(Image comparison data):
──────────

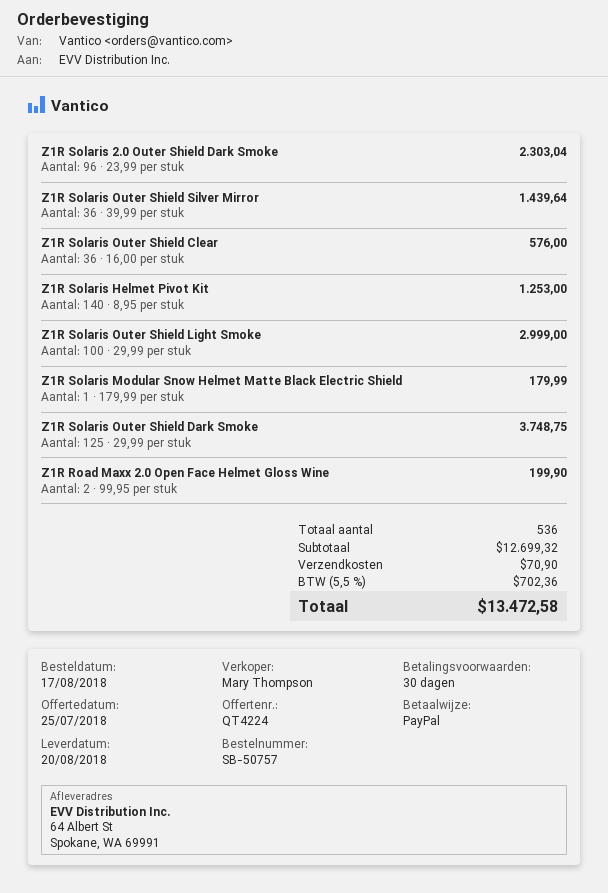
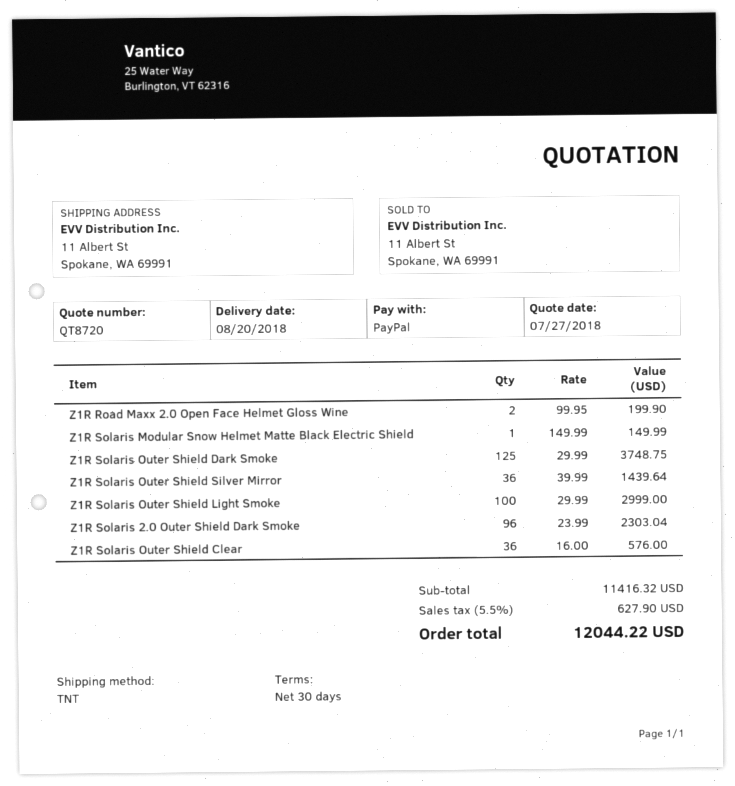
quote number: QT4224 -> QT8720
quote date: 2018-07-25 -> 2018-07-27
ship to: 64 Albert St, Spokane, WA 69991 -> 11 Albert St, Spokane, WA 69991
Z1R Solaris Helmet Pivot Kit: 140 x 8.95 = 1253.00 -> none
Z1R Solaris Modular Snow Helmet Matte Black Electric Shield: 1 x 179.99 = 179.99 -> 1 x 149.99 = 149.99
subtotal: 12699.32 -> 11416.32
shipping: 70.90 -> none
tax: 5.5% = 702.36 -> 5.5% = 627.90
total: 13472.58 -> 12044.22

──────────

(REQUIRED ACTION): Skip the pictures and give the entries above again word for word.

(ANSWER TO THE PROBLEM):
quote number: QT4224 -> QT8720
quote date: 2018-07-25 -> 2018-07-27
ship to: 64 Albert St, Spokane, WA 69991 -> 11 Albert St, Spokane, WA 69991
Z1R Solaris Helmet Pivot Kit: 140 x 8.95 = 1253.00 -> none
Z1R Solaris Modular Snow Helmet Matte Black Electric Shield: 1 x 179.99 = 179.99 -> 1 x 149.99 = 149.99
subtotal: 12699.32 -> 11416.32
shipping: 70.90 -> none
tax: 5.5% = 702.36 -> 5.5% = 627.90
total: 13472.58 -> 12044.22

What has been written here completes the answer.